Inhibiting Glycolysis and Disrupting the Mitochondrial HK2–VDAC1 Protein–Protein Interaction Using a Bifunctional Lonidamine-Conjugated Metal Probe for Combating Triple-Negative Breast Cancer

Triple-negative breast cancer (TNBC) relies primarily on aerobic glycolysis for energy and rapid cancer cell proliferation. Hexokinase 2 (HK2), a key enzyme regulating glycolysis, is overexpressed in TNBC, promoting tumor cell proliferation and apoptosis resistance by interacting with the mitochondrial membrane's voltage-dependent anion channel 1 (VDAC1). However, the development of bioactive molecules for effectively disrupting the HK2-VDAC1 interaction remains challenging. Herein, we have modified londamine (LND) with an iridium(III) complex to create bifunctional far-red probe 1. This complex not only has the ability to distinguish TNBC cells from normal cells by probing HK2 in mitochondria, but also significantly enhances antitumor activity by inhibiting mitochondrial glycolysis and effectively disrupting the HK2-VDAC1 interaction.

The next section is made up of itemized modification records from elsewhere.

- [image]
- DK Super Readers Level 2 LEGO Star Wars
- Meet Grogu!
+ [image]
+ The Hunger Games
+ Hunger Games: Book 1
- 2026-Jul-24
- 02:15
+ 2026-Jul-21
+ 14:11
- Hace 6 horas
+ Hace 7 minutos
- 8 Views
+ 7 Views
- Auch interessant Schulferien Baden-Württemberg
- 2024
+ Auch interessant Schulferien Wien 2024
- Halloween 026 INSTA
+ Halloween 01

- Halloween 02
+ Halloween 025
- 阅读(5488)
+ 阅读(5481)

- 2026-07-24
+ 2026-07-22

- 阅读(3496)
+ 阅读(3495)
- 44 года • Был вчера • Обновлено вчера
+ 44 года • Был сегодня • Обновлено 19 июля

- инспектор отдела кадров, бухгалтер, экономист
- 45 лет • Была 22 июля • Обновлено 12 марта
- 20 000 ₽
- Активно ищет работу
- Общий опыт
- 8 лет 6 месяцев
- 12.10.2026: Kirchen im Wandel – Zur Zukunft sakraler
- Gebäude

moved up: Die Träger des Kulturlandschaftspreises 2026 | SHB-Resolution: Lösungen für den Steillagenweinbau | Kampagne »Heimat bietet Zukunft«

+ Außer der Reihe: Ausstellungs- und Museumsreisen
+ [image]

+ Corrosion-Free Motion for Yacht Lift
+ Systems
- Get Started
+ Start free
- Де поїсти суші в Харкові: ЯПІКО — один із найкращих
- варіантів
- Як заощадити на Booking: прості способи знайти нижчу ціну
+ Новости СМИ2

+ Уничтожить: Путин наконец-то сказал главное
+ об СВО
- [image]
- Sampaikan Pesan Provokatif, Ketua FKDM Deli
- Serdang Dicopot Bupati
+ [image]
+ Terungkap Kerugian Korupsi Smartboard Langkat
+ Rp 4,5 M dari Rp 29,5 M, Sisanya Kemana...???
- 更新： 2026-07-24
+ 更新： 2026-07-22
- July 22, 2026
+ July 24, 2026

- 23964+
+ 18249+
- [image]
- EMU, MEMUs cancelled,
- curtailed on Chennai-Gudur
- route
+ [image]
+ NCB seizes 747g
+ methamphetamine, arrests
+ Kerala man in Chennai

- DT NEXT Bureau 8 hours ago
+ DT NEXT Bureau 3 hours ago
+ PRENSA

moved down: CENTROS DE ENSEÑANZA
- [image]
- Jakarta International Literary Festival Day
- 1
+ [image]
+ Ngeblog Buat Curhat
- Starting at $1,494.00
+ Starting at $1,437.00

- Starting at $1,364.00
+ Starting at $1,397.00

This led to increased Bax-VDAC1 interaction, opening of the mitochondrial permeability transition pores (MPTPs), and generation of ROS, ultimately leading to mitochondrial dysfunction and enhanced cancer cell apoptosis. Probe 1 also demonstrated stronger antiproliferative activity than LND alone in a TNBC mouse model by targeting the HK2-VDAC1 interaction without causing overt toxicity. This work showcases the potential of probe 1 as an effective therapeutic agent for TNBC by inhibiting the mitochondrial HK2-VDAC1 interaction.